Concerning trends around user security training, and ways to arrest this lethargy were discussed by Steven Purnell, Professor of Cyber Security, University of Nottingham, during day one of the Cloud & Cyber Security Expo, at the Excel, London, UK.
Purnell highlighted findings from the latest DCMS Cyber Security Breaches Survey 2021, an annual report detailing business and charity action on cybersecurity and the costs and impacts of cyber breaches and attacks in the UK. This showed that by far the most prevalent type of breaches or attacks was phishing (affecting 83% of businesses and 79% of charities). This was followed by impersonation attempts via a range of mediums, including email (27% and 23%, respectively). Purnell noted that these attacks are “user-facing types of incidents.”
Despite this, the DCMS survey found that just 10% of businesses and 12% of charities offer staff training in cybersecurity, “by far the lowest of the NCSC’s 10 steps guidance.”
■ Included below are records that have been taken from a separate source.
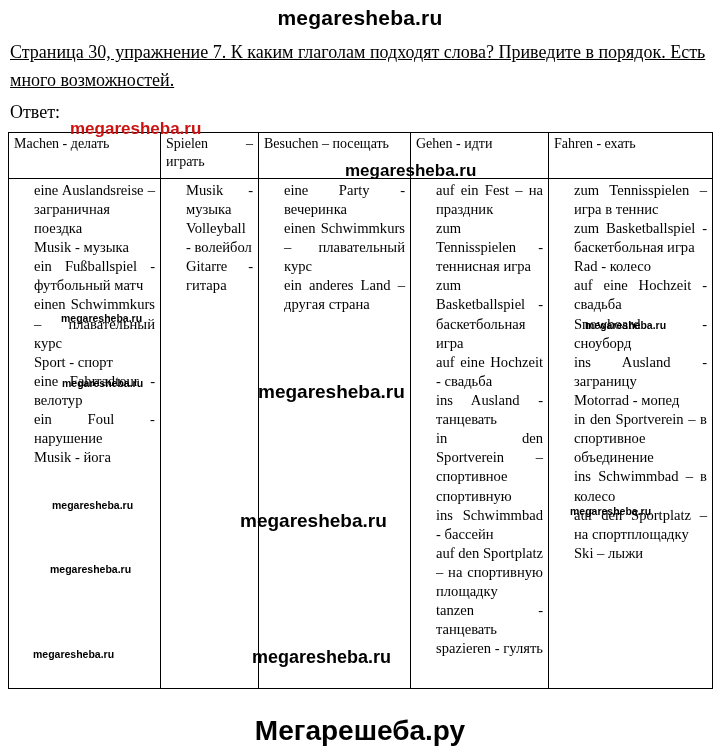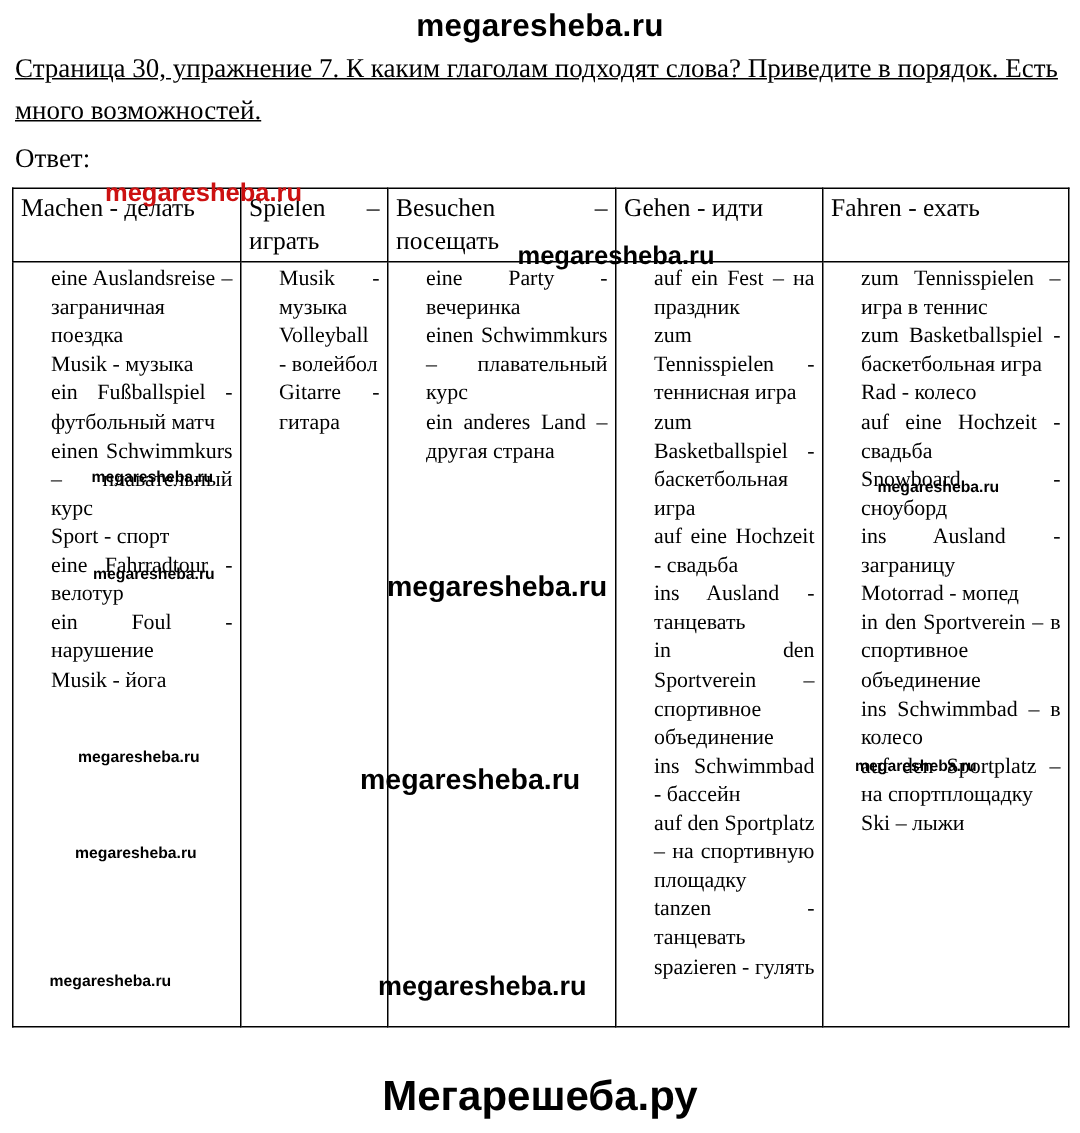"Страница 30, упражнение 7. К" .task-text { margin: 2px 10px 0 10px -> 9px 10px 0 10px }
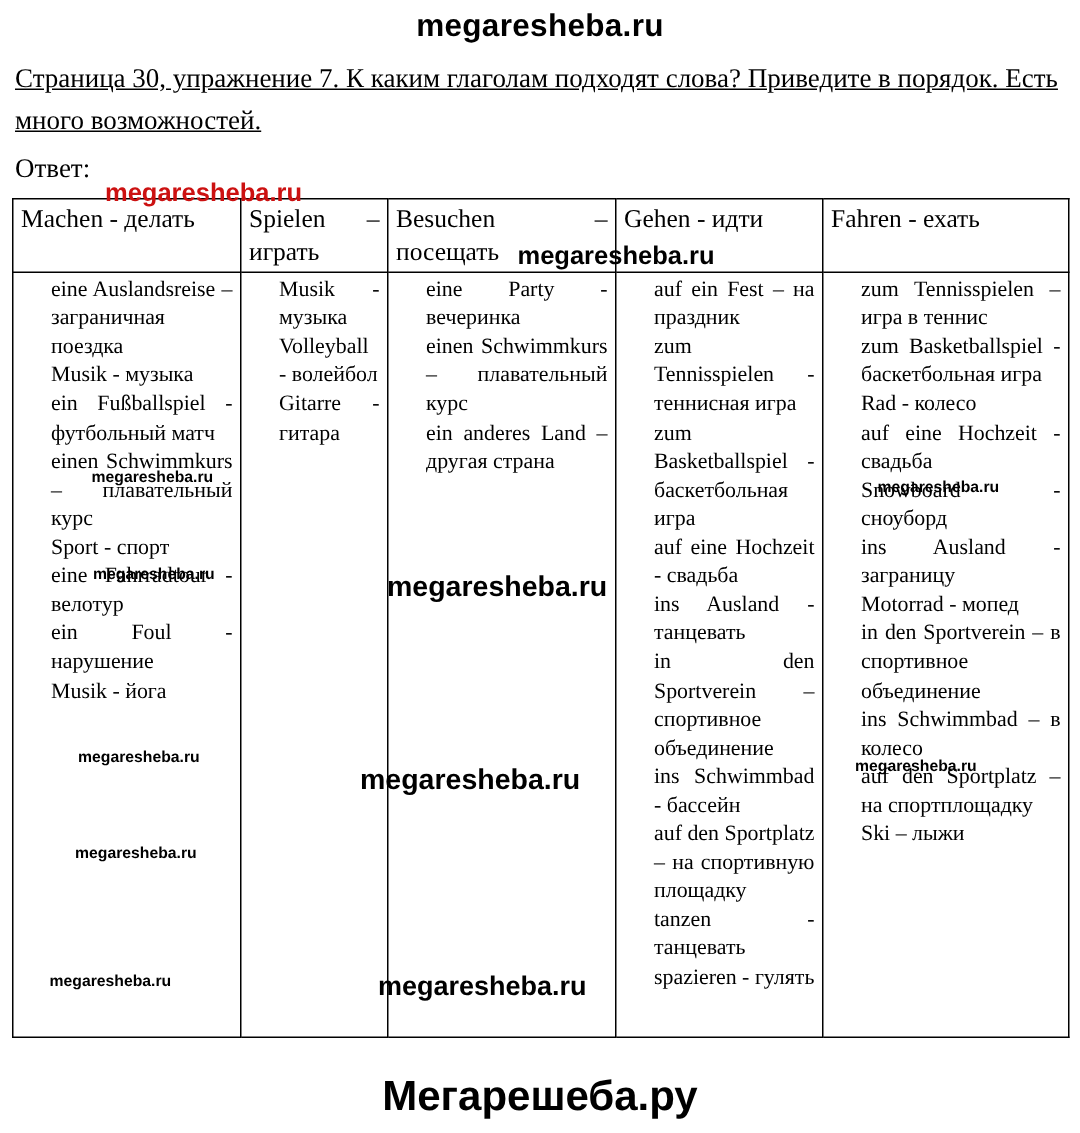"Machen - делать" table.vocab th { font-size: 17px -> 14px }
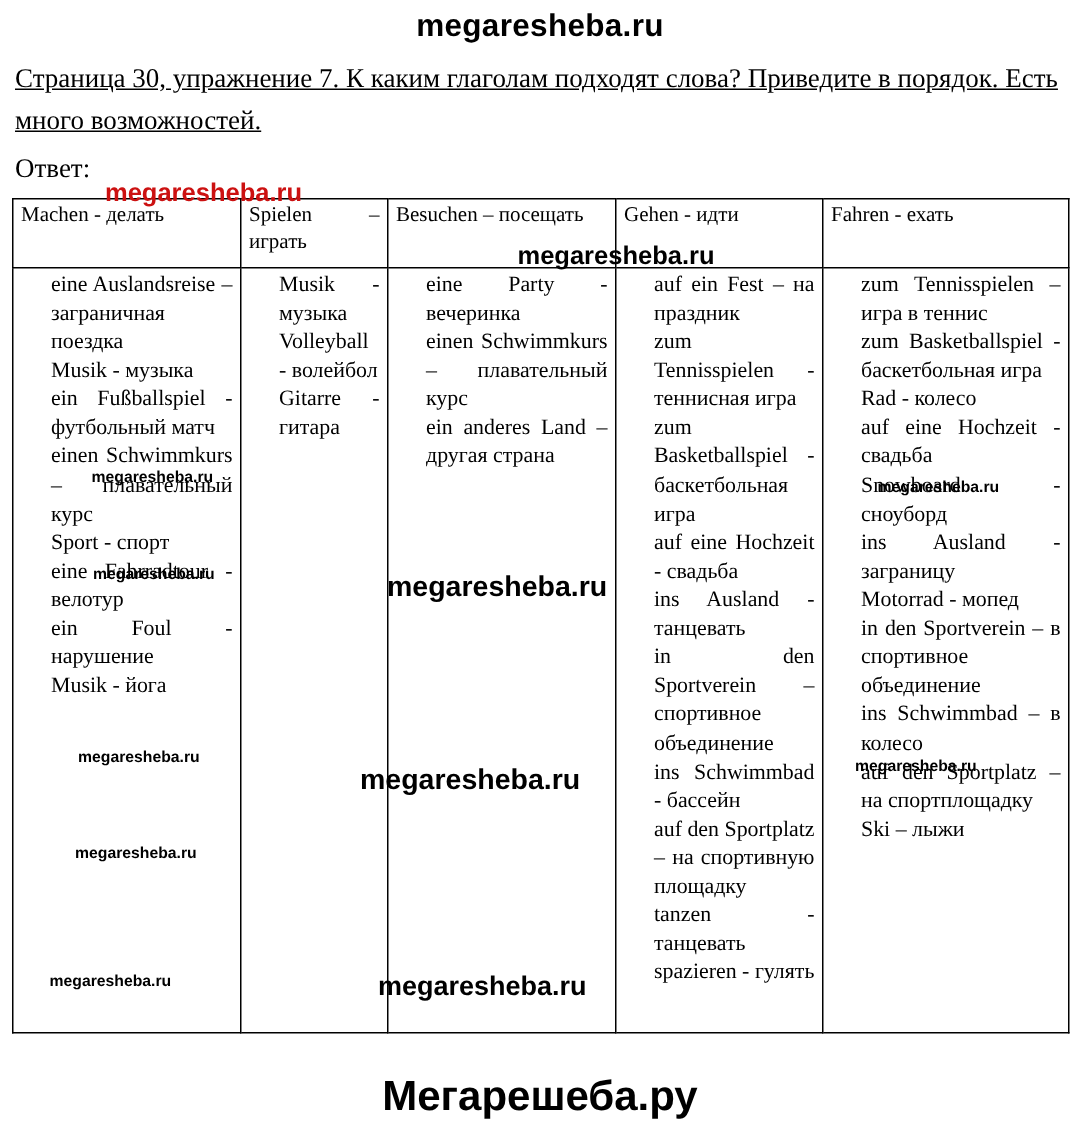"in den Sportverein – спортивное" div.vocab-item { text: объединение -> спортивную }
Purnell observed that organizations’ lack of focus on user awareness training is “a long-standing issue.” He cited a survey from 2002 in which one respondent characterized the user community as “ordinary, unalert, uninterested, lax, ignorant, uncaring end users.” He posited that this attitude may have permeated many organizations, leading them to conclude it is not worth training their staff in this area.
Purnell then highlighted drawbacks with common approaches to awareness training, which often involve watching a video and a simple task running for 30-minutes once a year. This same module will be subsequently repeated annually. While this approach may help raise awareness of security issues, “is it providing any training in terms of actually dealing with things? It’s probably not taking people very far,” said Purnell.
He characterized this approach to training as ‘Goldfish,’ where organizations “assume people forget everything, and we need to repeat the same thing over and over again in the hope it finally takes hold.” Instead, training should be more like a Babel fish (from The Hitchhikers Guide to the Galaxy), where “we actually translate things in a manner our staff will understand.”
Therefore, training needs to answer the questions why? Who? What? How? and when/where? To help organizations develop programs that can effectively cover these areas, the NCSC has updated their 10 steps guidance regarding training, changing it from ‘user education/awareness’ to ‘user engagement and training.’ This advises three main action points:
- Encourage senior leaders to lead by example – ensuring messages about cybersecurity come from the top of the organization.
- Build effective dialogue with our staff – this includes presenting cybersecurity to them effectively, not stigmatizing mistakes and creating processes for reporting issues.
- Consider running security awareness campaigns – these should focus on positive messages, such as highlighting the benefits of security training to staff, delivering training in small, frequent doses and avoiding repetition.
The overall purpose of this approach is to move from security awareness to influencing behavior and, ultimately, creating a strong cybersecurity culture. In Purnell’s view, a crucial aspect of such a strategy must be to tailor training to individual staff members, thinking about “what they need for their role, how they would like to receive the message and what barriers are there regarding their position, knowledge, attitude.”
Purnell emphasized this is not an outcome that can be achieved overnight and requires long-term commitment to achieving a “security-aware and literate staff base.”